Technology doesn’t have to be the sole definition of progress. Bigger budgets, bigger boxes, bigger teams – they only imply bigger, not better, experiences. Progress doesn’t have to be trapped by transistors and other computery-sounding words.
Indeed, for an industry that prides itself on drawing in three dimensions, we don’t half think in one-dimensional terms.
We can’t pretend like we used to. Those awkward animations, that bit of corny dialogue, those boxy hands – their limitations said “Hey, help us out here”. Imagination drew those ethereal fingers; imagination transformed that collection of pre-rendered backgrounds into a world worth saving.
But as technology empowers artists to draw bigger and better blocks, video games are dragged into an increasingly literal world. Developers don’t need the power of the player’s imaginations any longer – they have gigahertz and gigabytes to do it for them. That symbiotic relationship between an artist’s work and an artist’s audience is ever dwindling.

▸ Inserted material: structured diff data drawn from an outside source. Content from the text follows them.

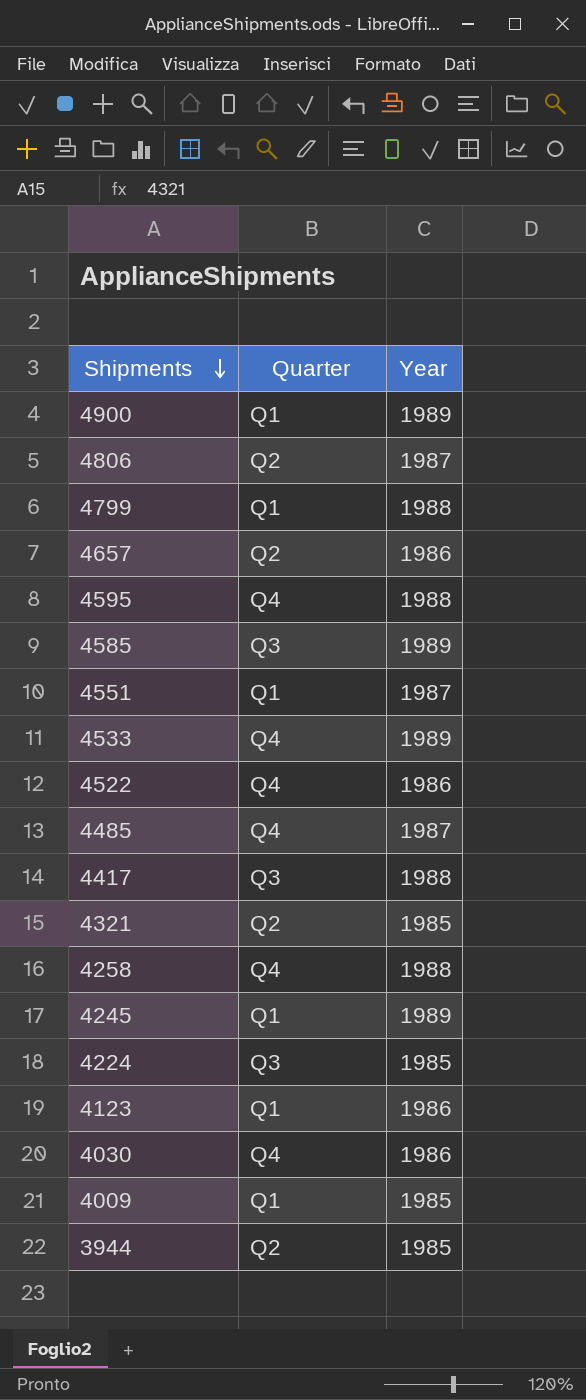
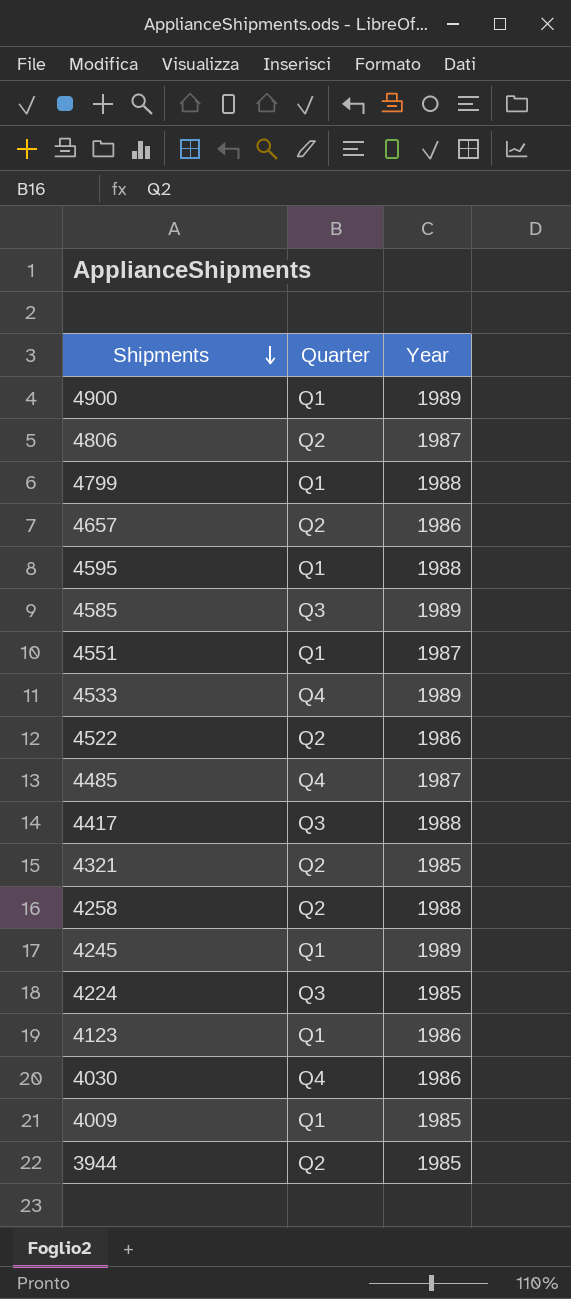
4595 | Quarter: Q4 -> Q1
4522 | Quarter: Q4 -> Q2
4258 | Quarter: Q4 -> Q2

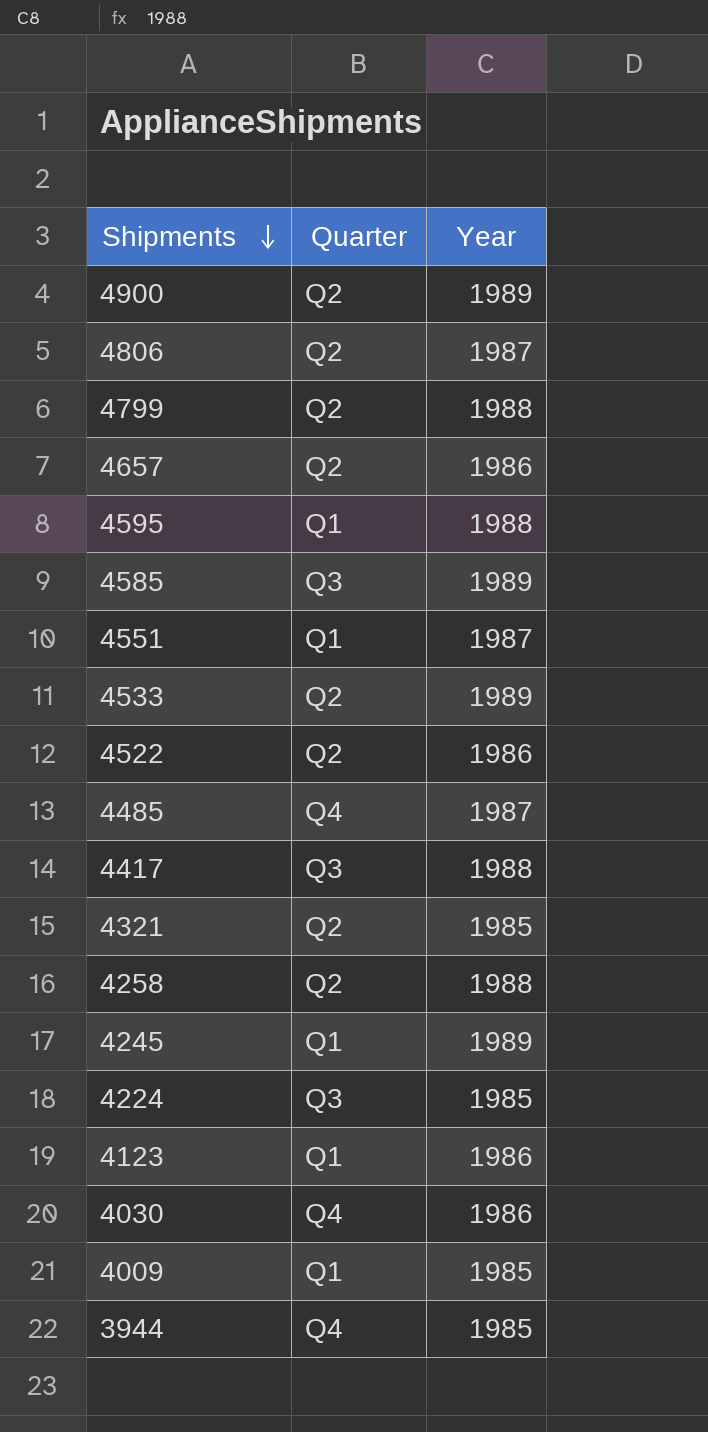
4900 | Quarter: Q1 -> Q2
4799 | Quarter: Q1 -> Q2
4533 | Quarter: Q4 -> Q2
3944 | Quarter: Q2 -> Q4

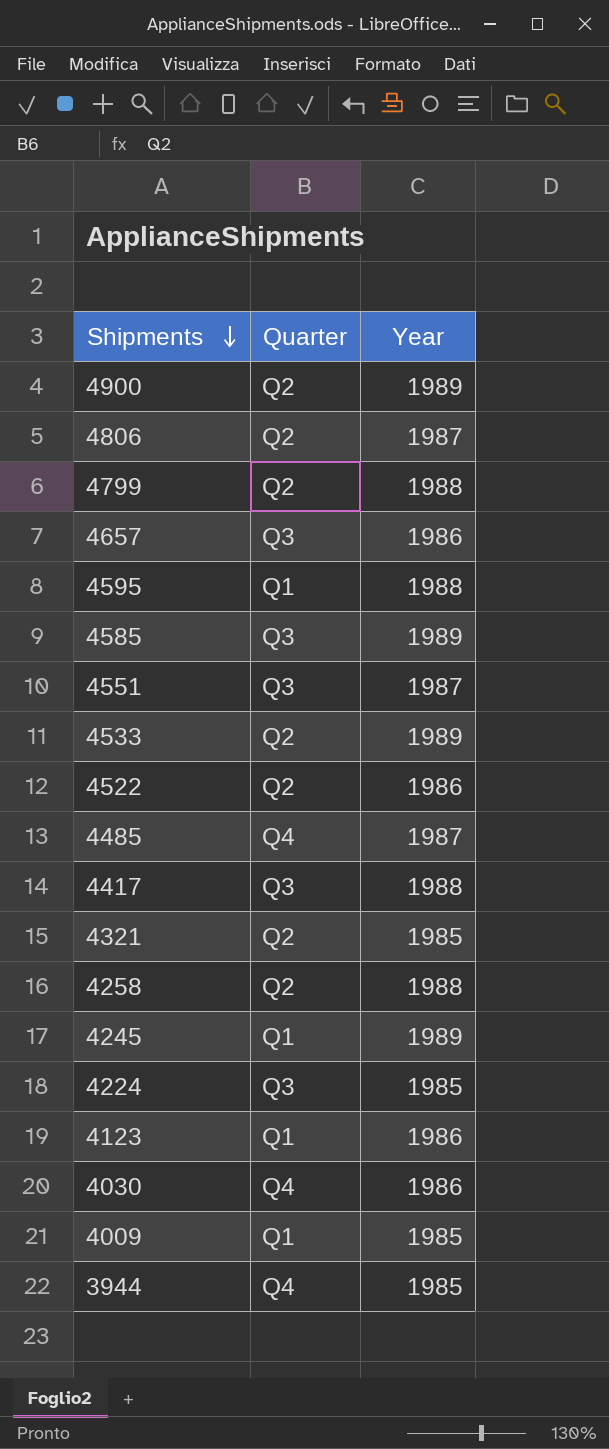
4657 | Quarter: Q2 -> Q3
4551 | Quarter: Q1 -> Q3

No, we can’t fix things like we used to. But Kara – Kara is different.
Not only did Quantic Dream compel me to care for a digital illusion of a mechanical replica of a human being, it took them just four minutes to do so – that’s the exact moment when the pit of my stomach twisted, and I knew Kara had to be saved.
But it’s fear, not polygons, that humanize her. It’s an emotion we can all identify with. The biggest of us, the smallest of us, the toughest of us, the most fragile – we understand this most basic impulse. It’s not difficult to emphasise with something’s desire to live, even if it is a digital illusion of a mechanical replica of a human being. Without fear, Kara would be just another bundle of pixels.
We’re often presented with likeable characters. Rarely, though, are we presented with believable human beings. Emotions, like fear or doubt or despair, are sacrificed in the name of sheer ‘badassery’. They invest so much in drawing every scar, scratch, bruise and bump that they neglect what some developers have understood since the age of bleeps and bloops: that true immersion lies in attachment. That emotional connection between us and a world’s inhabitants.
But video games have grown up, mostly. They look mature, they swear a lot, they drink on the weekends, they smoke on the weekdays – they even get into the occasional bar fight – but something’s not quite right. They’re still awkward, even shy, in some situations. They don’t know what to say, they don’t know what do, and they don’t know how to act. It’s this – not how many zombies they can draw on a single piece of paper – the industry should pay attention to.
A new generation shouldn’t have to be defined by a new purchase. It should be defined by a collective breakthrough: a technical breakthrough; an artistic breakthrough; an emotional breakthrough – a point where video games portray characters and worlds with as many dimensions as the engines powering them.